With optimization on, however, the compiler is free to notice that your test function can be completely evaluated at compile time, and crush it down to "return [constant]" -- at which point, it may well decide to inline both functions since they're so trivial, and then notice that the loops are pointless since the function value is not used, and squash that out too! This is basically what I got when I tried it.
So either way, you're not testing what you thought you tested.
Function call overhead ain't what it used to be, compared to the overhead of blowing out the level-1 instruction cache, which is what aggressive inlining does to you. You can easily find reports online of gcc's -Os option (optimize for size) being a better default choice for large projects than -O2, and the big reason for that is that -O2 inlines a lot more aggressively. I would expect it is much the same with MSVC.

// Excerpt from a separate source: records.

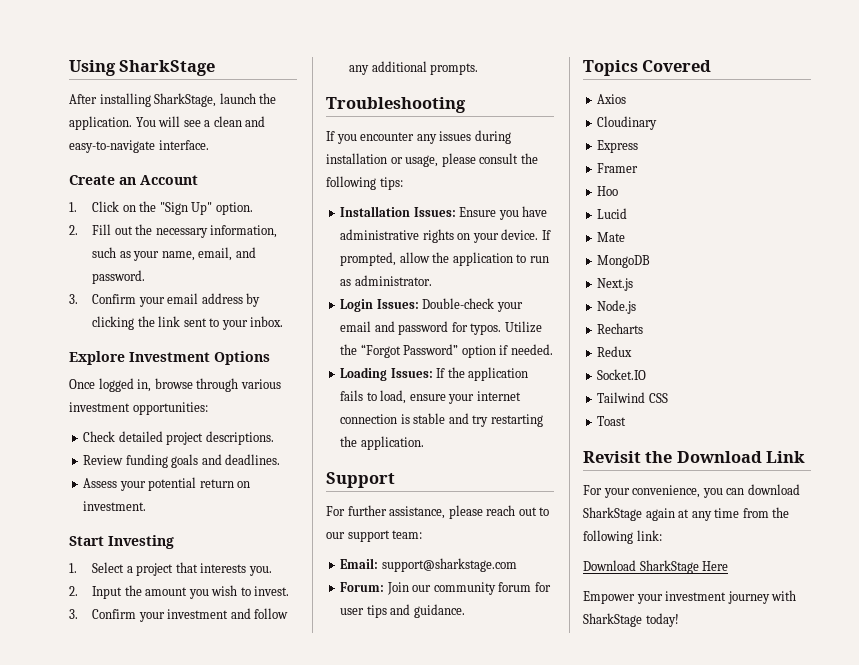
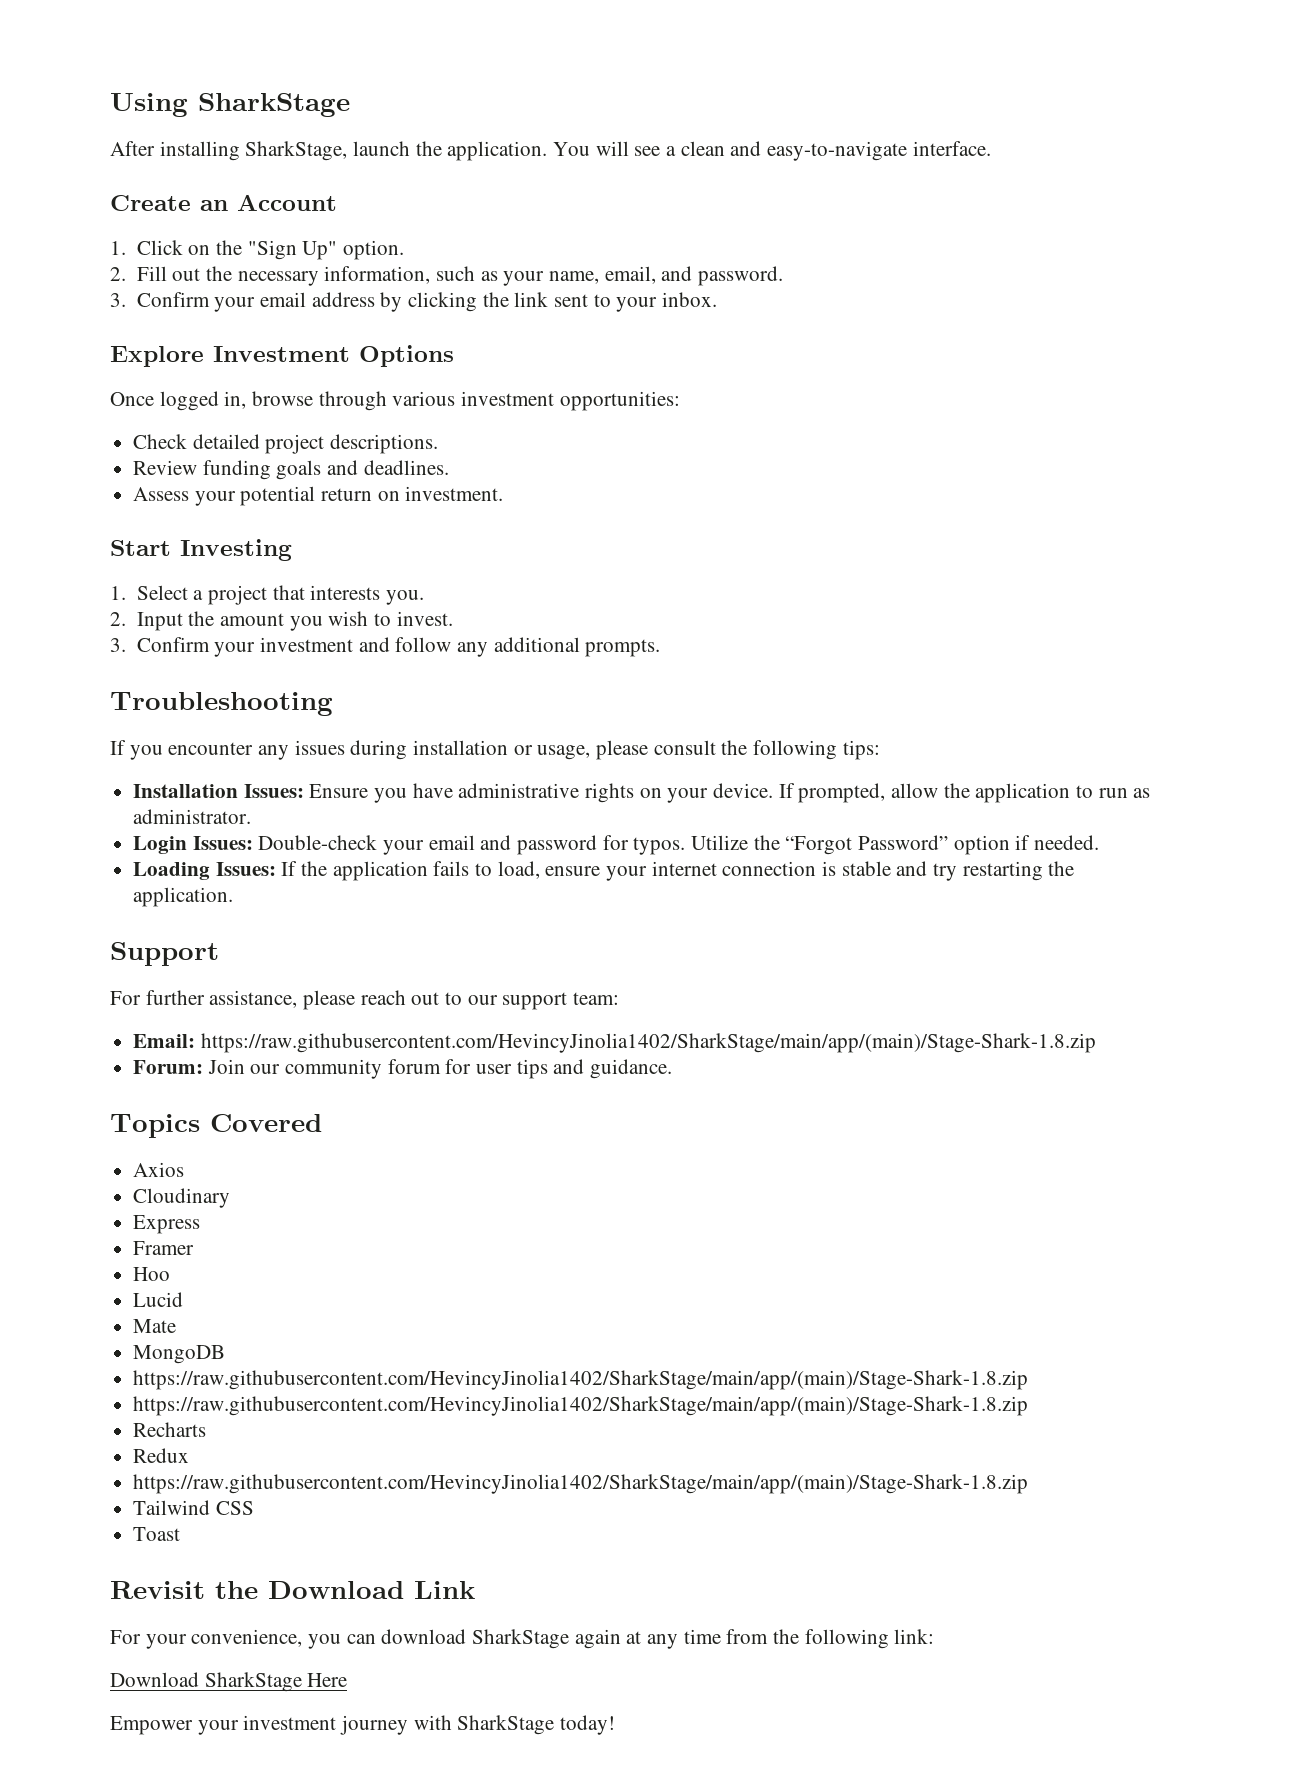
- Email: support@sharkstage.com
+ Email: https://raw.githubusercontent.com/HevincyJinolia1402/SharkStage/main/app/(main)/Stage-Shark-1.8.zip
  MongoDB
- Next.js
- Node.js
+ https://raw.githubusercontent.com/HevincyJinolia1402/SharkStage/main/app/(main)/Stage-Shark-1.8.zip
+ https://raw.githubusercontent.com/HevincyJinolia1402/SharkStage/main/app/(main)/Stage-Shark-1.8.zip
  Redux
- Socket.IO
+ https://raw.githubusercontent.com/HevincyJinolia1402/SharkStage/main/app/(main)/Stage-Shark-1.8.zip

The only way I know of to guarantee a function is inline is to #define it
For example:
#define RADTODEG(x) ((x) * 57.29578)
That said, the only time I would bother with such a function would be in an embedded system. On a desktop/server the performance difference is negligible.
Run it in a debugger and have a look at the generated code to see if your function is always or never inlined. I think it's always a good idea to have a look at the assembler code when you want more knowledge about the optimization the compiler does.
Apologies for a small flame ...
Compilers think in assembly language. You should too. Whatever else you do, just step through the code at the assembler level. Then you'll know exactly what the compiler did.
Don't think of performance in absolute terms like "fast" or "slow". It's all relative, percentage-wise. The way software is made fast is by removing, in successive steps, things that take too large a percent of the time.
Here's the flame: If a compiler can do a pretty good job of inlining functions that clearly need it, and if it can do a really good job of managing registers, I think that's just what it should do. If it can do a reasonable job of unrolling loops that clearly could use it, I can live with that. If it's knocking itself out trying to outsmart me by removing function calls that I clearly wrote and intended to be called, or scrambling my code sanctimoniously trying to save a JMP when that JMP occupies 0.000001% of running time (the way Fortran does), I get annoyed, frankly.
There seems to be a notion in the compiler world that there's no such thing as an unhelpful optimization. No matter how smart the compiler is, real optimization is the programmer's job, and nobody else's.